### [YOUR TASK]
Reproduce the listing below from the line with "background: #eaeaea;" to the line with "font-size: 15.2px;", both lines included, character for character, minus any pictures.

BEGIN DATASET CONTENT

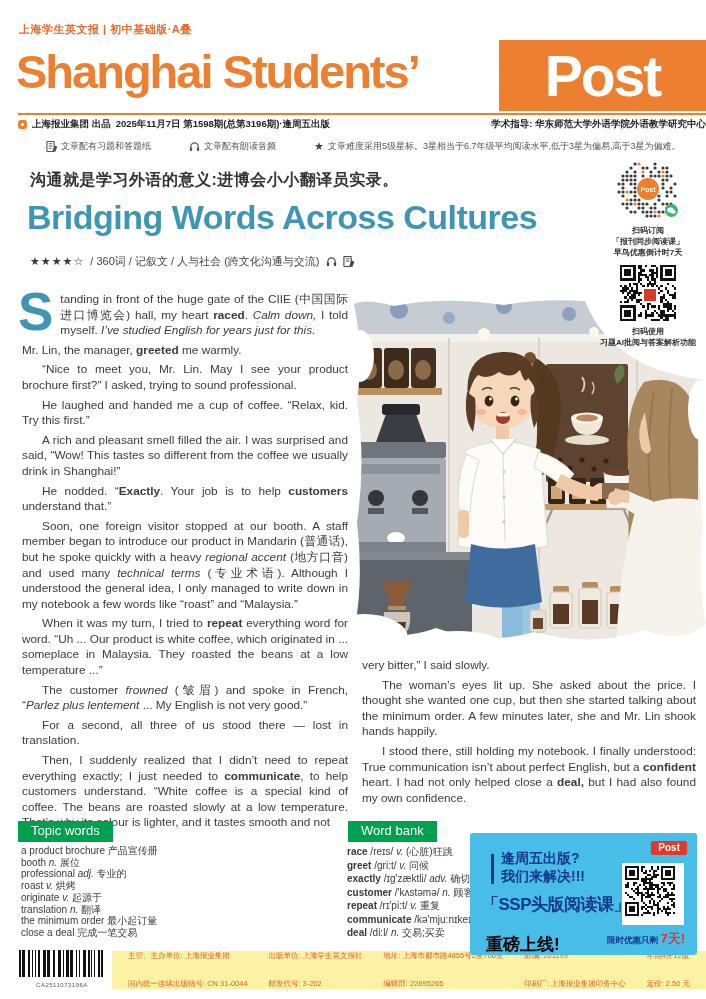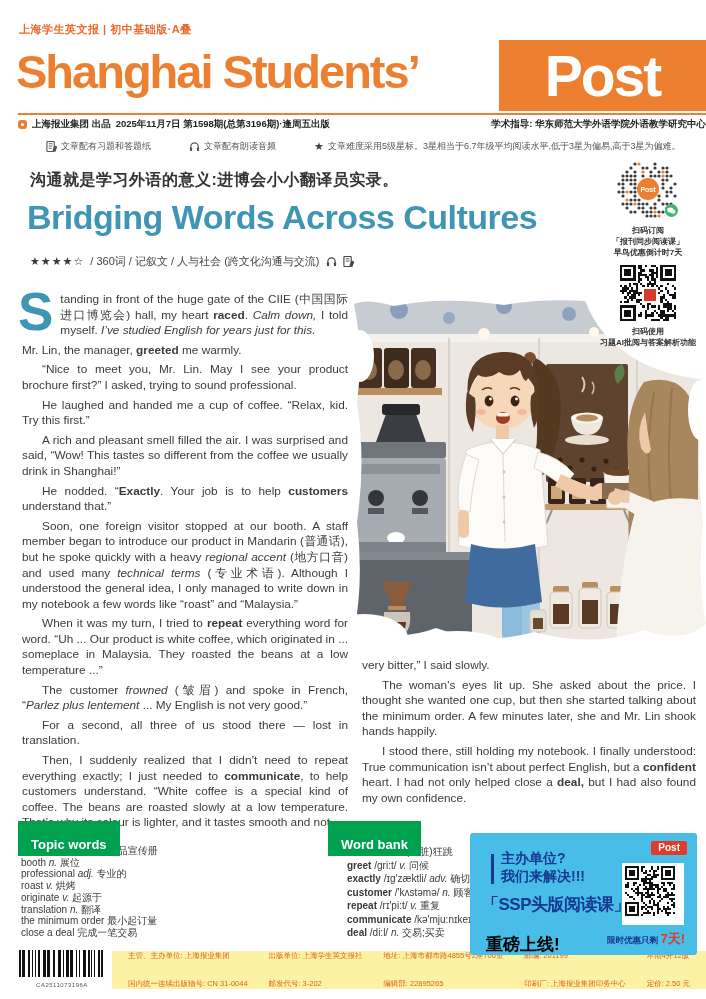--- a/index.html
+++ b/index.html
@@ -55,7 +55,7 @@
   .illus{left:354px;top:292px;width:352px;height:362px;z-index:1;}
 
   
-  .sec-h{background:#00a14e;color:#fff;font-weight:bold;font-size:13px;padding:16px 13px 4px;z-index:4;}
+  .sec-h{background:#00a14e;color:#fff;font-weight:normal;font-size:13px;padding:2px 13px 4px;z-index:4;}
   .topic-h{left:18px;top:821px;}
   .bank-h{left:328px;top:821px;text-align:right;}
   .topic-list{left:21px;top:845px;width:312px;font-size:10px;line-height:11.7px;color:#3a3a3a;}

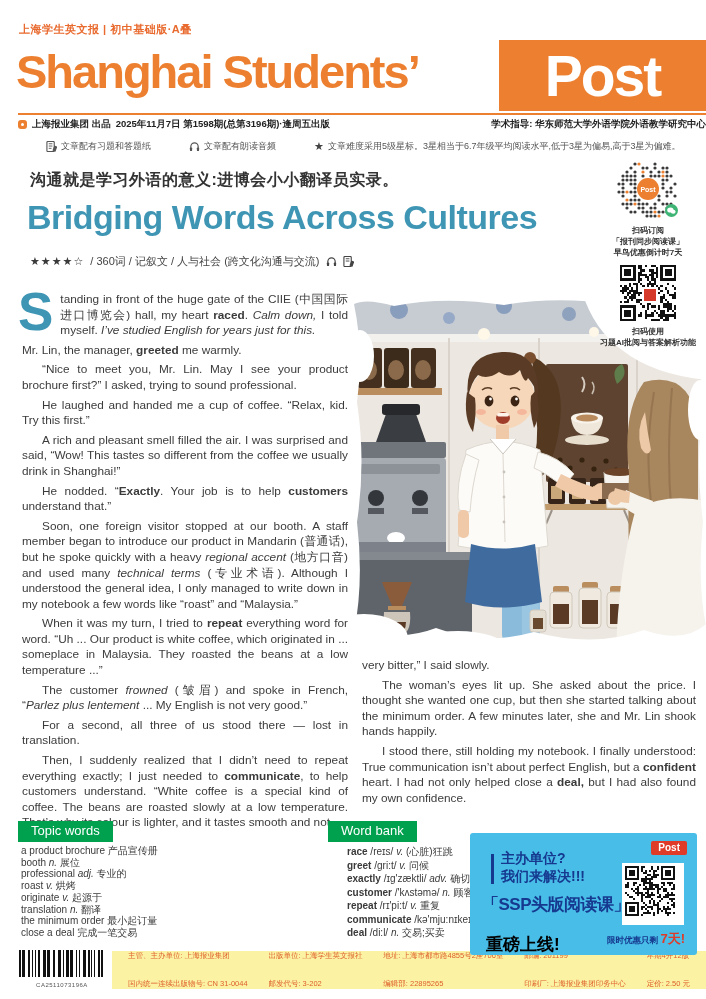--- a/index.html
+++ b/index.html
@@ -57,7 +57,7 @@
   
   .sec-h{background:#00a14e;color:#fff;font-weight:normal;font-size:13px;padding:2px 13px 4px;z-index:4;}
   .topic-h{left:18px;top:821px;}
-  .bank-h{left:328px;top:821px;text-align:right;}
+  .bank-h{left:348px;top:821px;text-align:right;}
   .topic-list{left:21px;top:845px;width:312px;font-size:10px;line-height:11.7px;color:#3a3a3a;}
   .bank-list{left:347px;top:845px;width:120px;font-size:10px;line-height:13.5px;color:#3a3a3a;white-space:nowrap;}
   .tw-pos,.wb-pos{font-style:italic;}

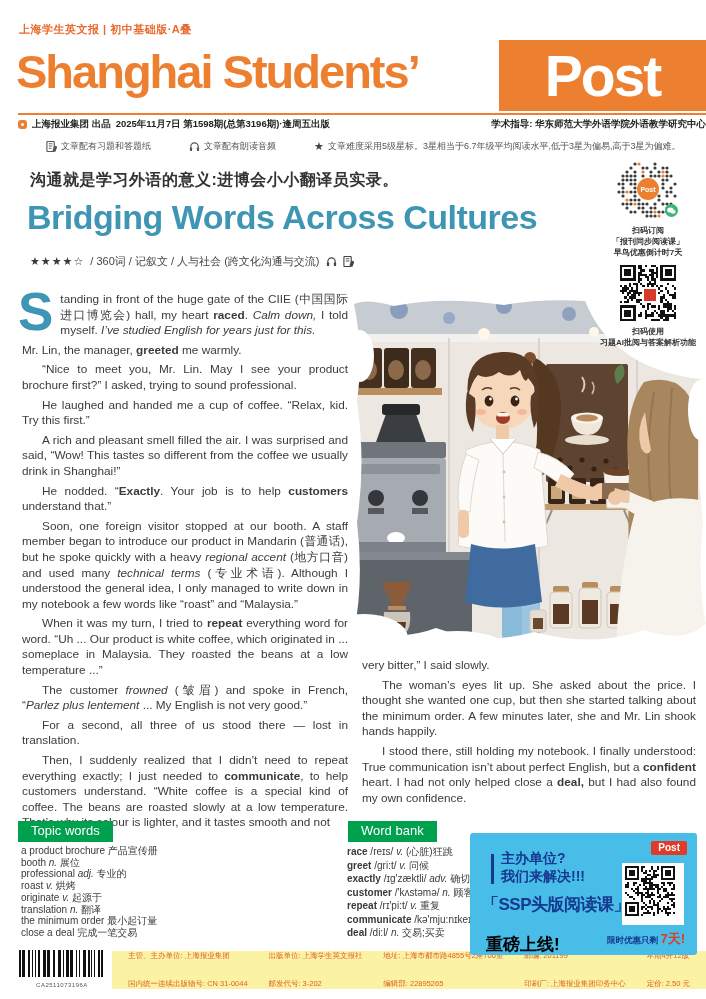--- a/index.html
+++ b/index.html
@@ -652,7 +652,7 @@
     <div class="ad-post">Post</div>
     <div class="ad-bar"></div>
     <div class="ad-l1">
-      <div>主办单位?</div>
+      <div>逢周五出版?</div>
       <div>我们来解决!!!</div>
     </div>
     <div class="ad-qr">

END DATASET CONTENT
BEGIN DATASET CONTENT

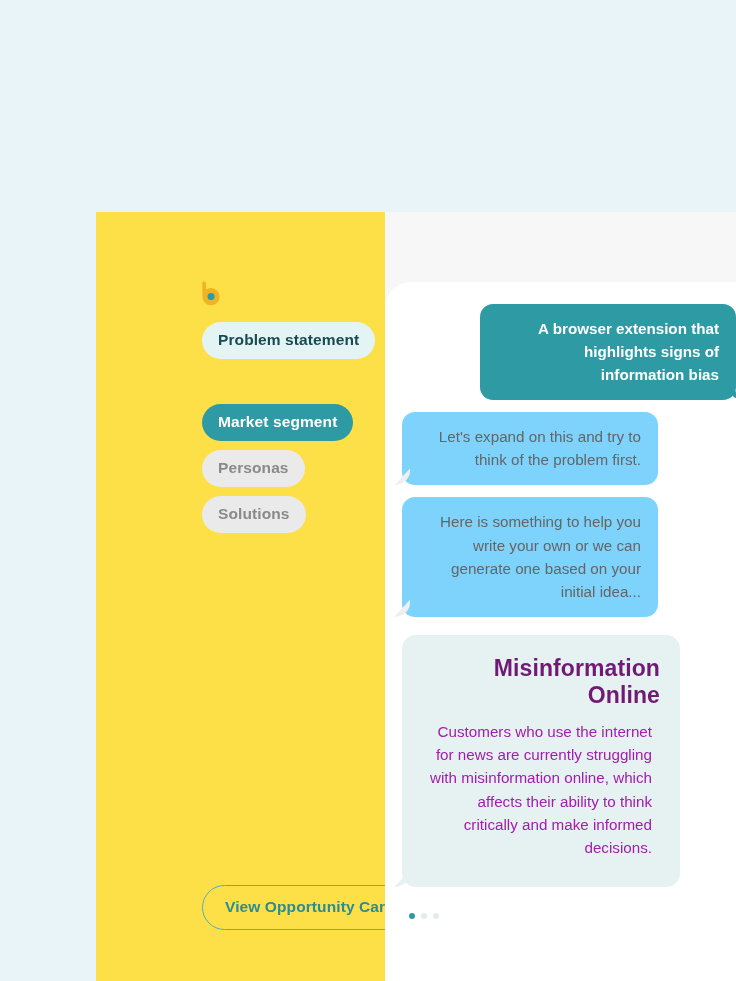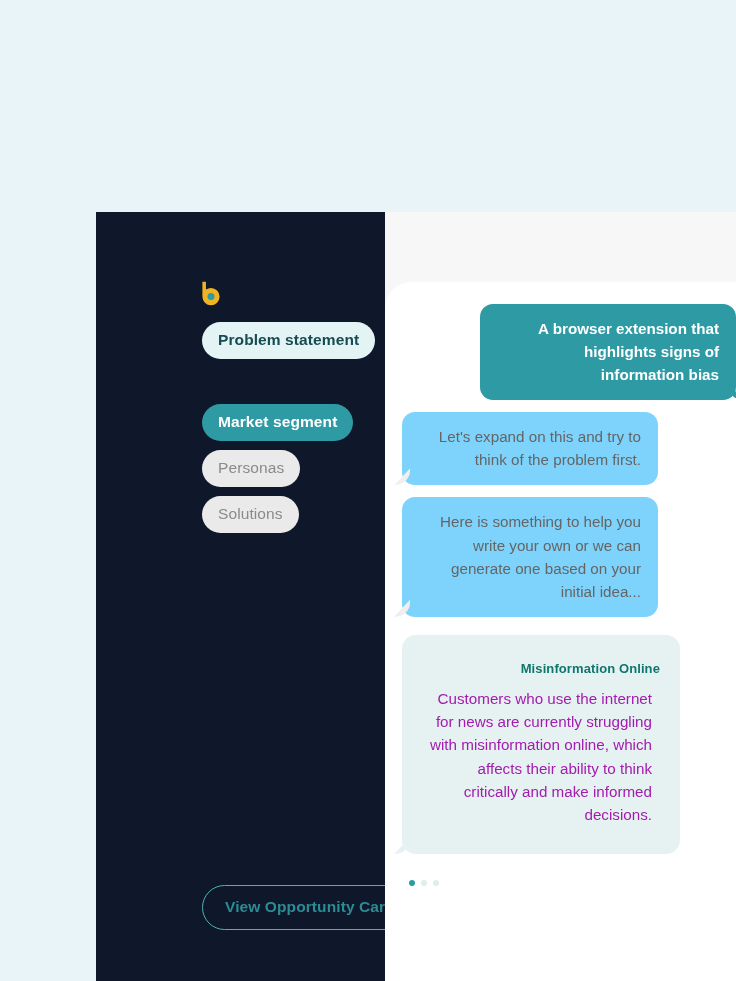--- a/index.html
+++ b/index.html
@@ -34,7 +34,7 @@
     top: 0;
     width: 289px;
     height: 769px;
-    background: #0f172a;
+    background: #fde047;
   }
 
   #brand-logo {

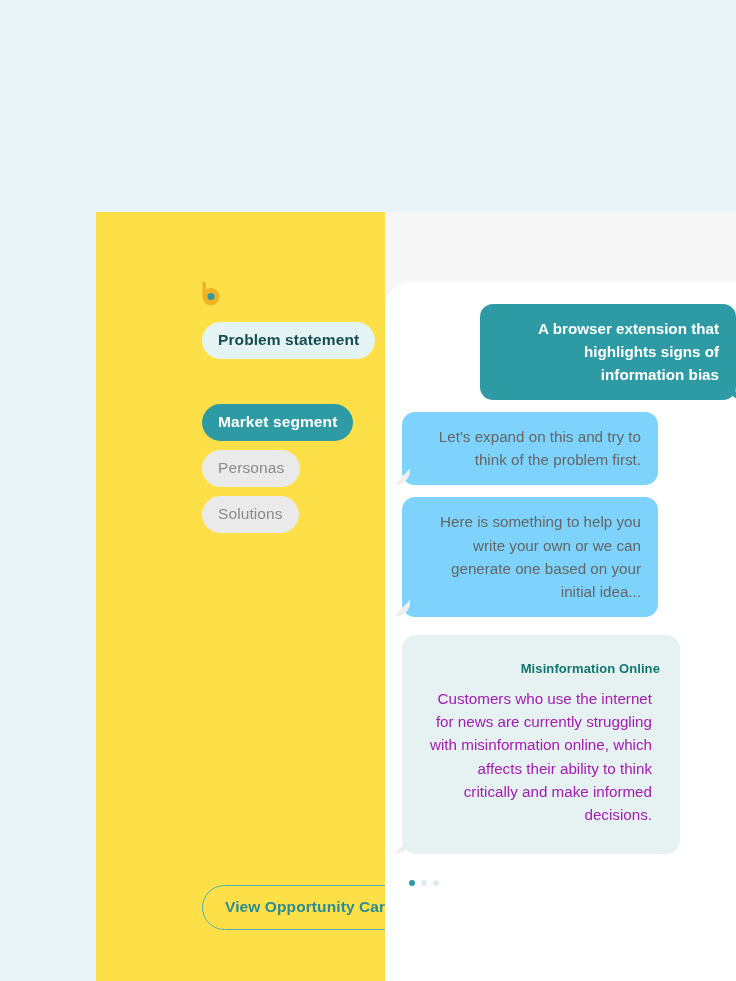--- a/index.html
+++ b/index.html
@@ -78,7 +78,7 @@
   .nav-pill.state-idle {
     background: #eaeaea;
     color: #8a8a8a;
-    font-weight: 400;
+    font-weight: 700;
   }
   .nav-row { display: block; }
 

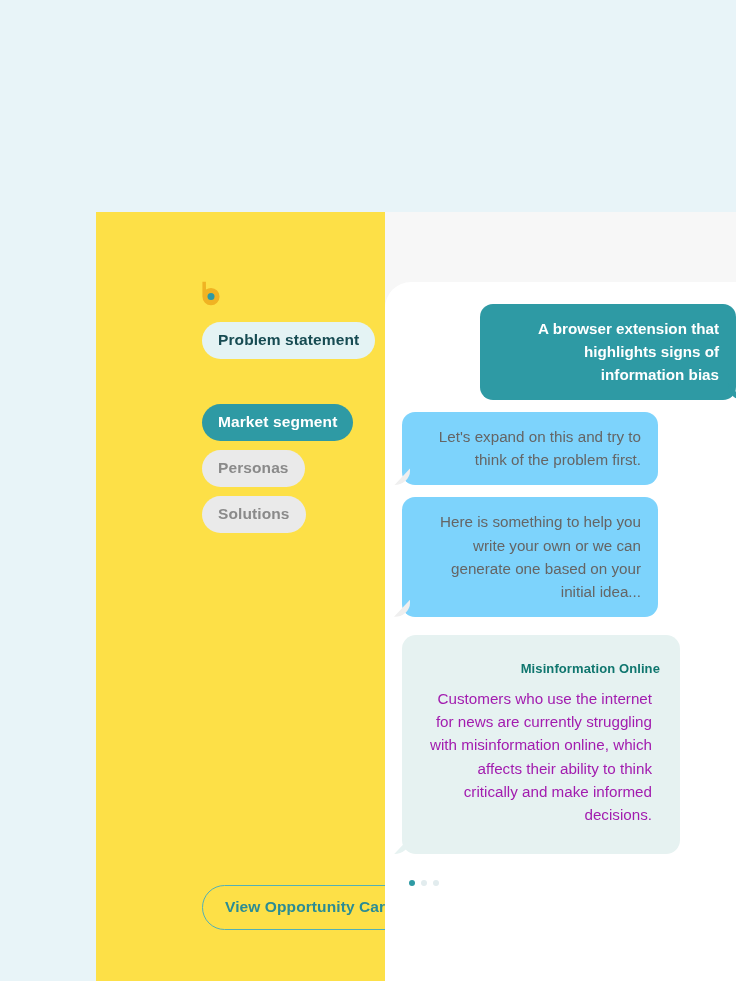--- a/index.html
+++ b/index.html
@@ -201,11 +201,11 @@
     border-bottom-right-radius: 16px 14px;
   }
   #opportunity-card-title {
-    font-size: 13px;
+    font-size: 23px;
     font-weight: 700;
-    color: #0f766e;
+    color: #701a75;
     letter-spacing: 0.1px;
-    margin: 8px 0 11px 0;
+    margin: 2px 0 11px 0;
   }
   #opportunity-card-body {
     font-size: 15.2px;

END DATASET CONTENT

### [RESULT OF THE EXERCISE]
     background: #eaeaea;
     color: #8a8a8a;
-    font-weight: 400;
+    font-weight: 700;
   }
   .nav-row { display: block; }
 

--- a/index.html
+++ b/index.html
@@ -201,11 +201,11 @@
     border-bottom-right-radius: 16px 14px;
   }
   #opportunity-card-title {
-    font-size: 13px;
+    font-size: 23px;
     font-weight: 700;
-    color: #0f766e;
+    color: #701a75;
     letter-spacing: 0.1px;
-    margin: 8px 0 11px 0;
+    margin: 2px 0 11px 0;
   }
   #opportunity-card-body {
     font-size: 15.2px;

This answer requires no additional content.